## What you are asked to do
In the records below, the line with "background: #3b82f6 ->" opens the range and the line with "right: 31px ->" closes it; print that range exactly and nothing else.

##### Available records

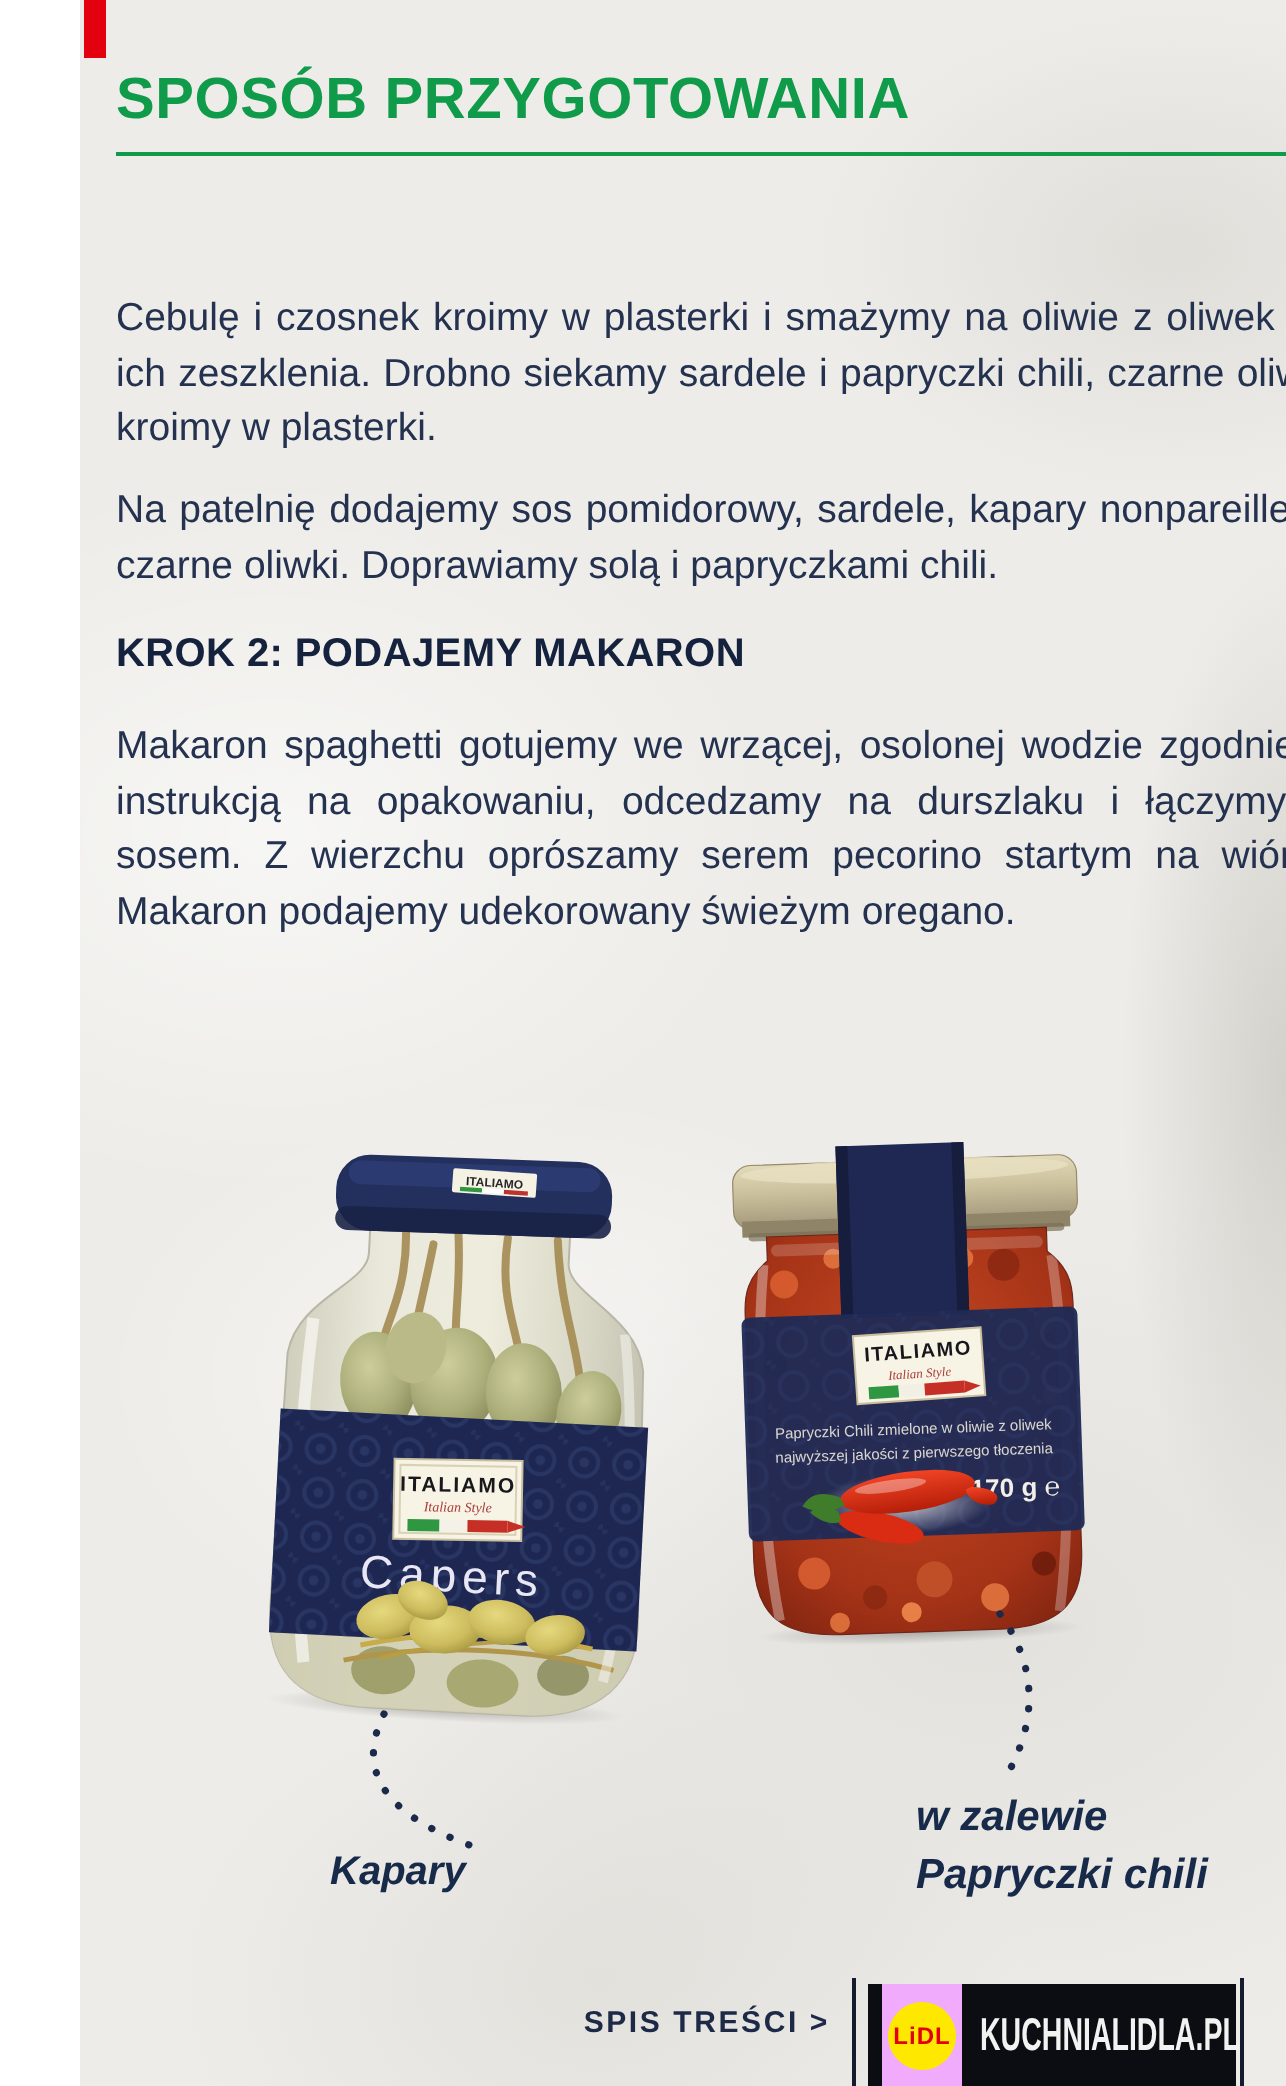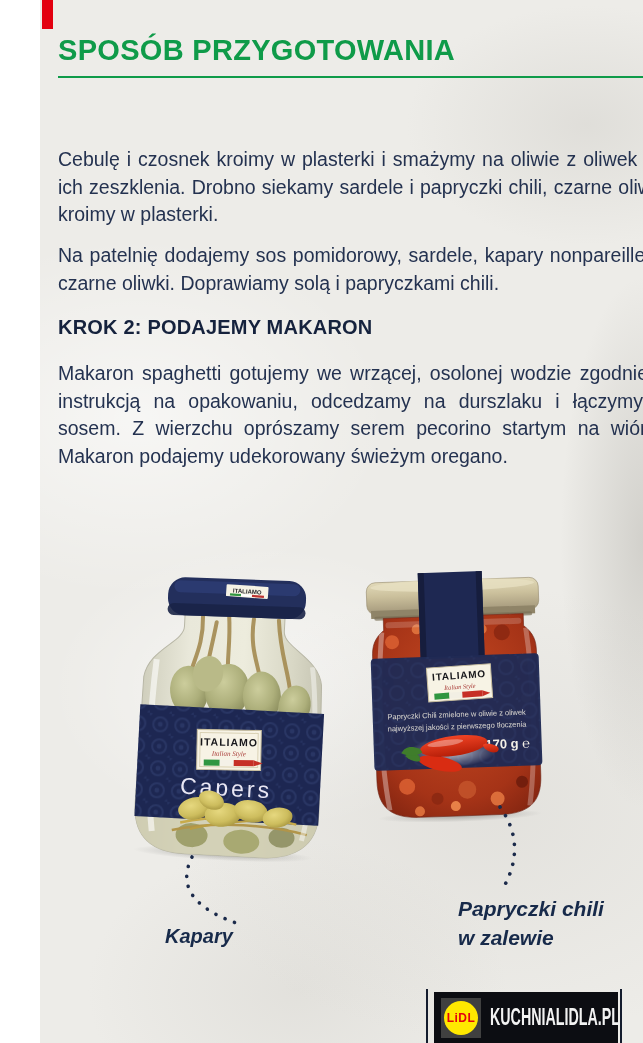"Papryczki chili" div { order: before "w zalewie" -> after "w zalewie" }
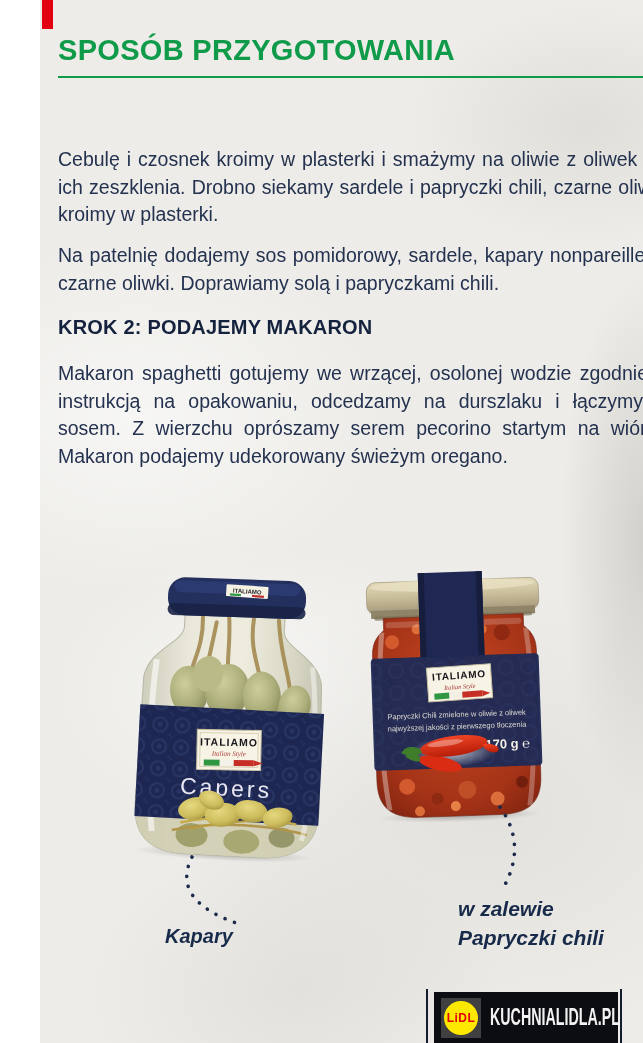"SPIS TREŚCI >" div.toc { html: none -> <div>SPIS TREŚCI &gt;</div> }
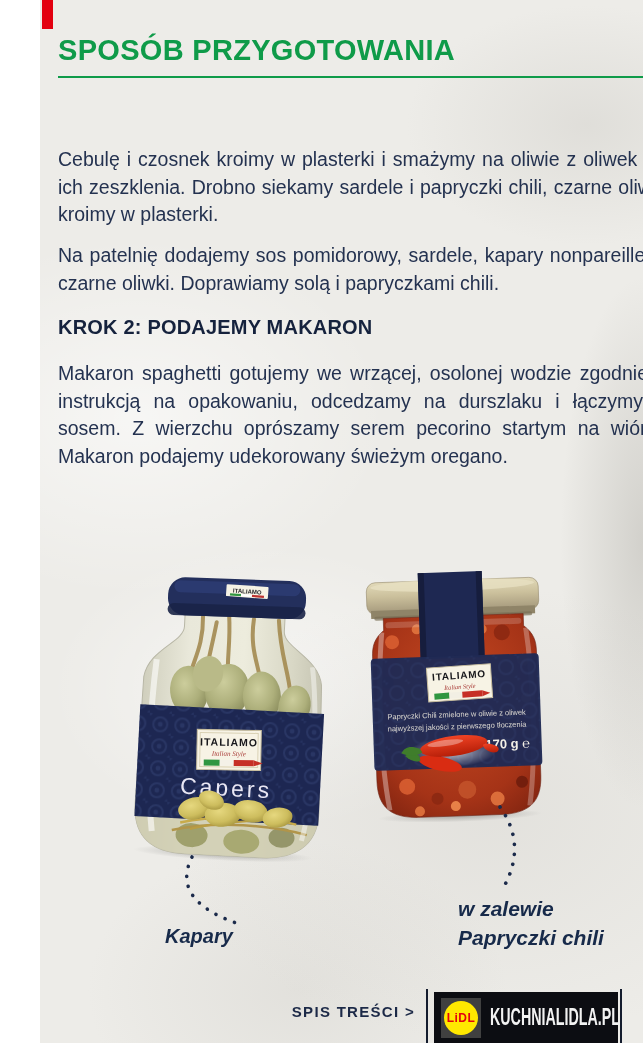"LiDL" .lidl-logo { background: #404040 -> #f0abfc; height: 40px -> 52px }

##########
##### Available records

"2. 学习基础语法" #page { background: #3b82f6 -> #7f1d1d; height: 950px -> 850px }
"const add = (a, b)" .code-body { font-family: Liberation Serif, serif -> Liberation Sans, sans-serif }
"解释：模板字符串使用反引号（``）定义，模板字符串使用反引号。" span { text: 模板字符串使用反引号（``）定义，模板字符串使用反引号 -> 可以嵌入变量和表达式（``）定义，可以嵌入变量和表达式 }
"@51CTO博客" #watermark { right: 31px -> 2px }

##########

## Output below
"2. 学习基础语法" #page { background: #3b82f6 -> #7f1d1d; height: 950px -> 850px }
"const add = (a, b)" .code-body { font-family: Liberation Serif, serif -> Liberation Sans, sans-serif }
"解释：模板字符串使用反引号（``）定义，模板字符串使用反引号。" span { text: 模板字符串使用反引号（``）定义，模板字符串使用反引号 -> 可以嵌入变量和表达式（``）定义，可以嵌入变量和表达式 }
"@51CTO博客" #watermark { right: 31px -> 2px }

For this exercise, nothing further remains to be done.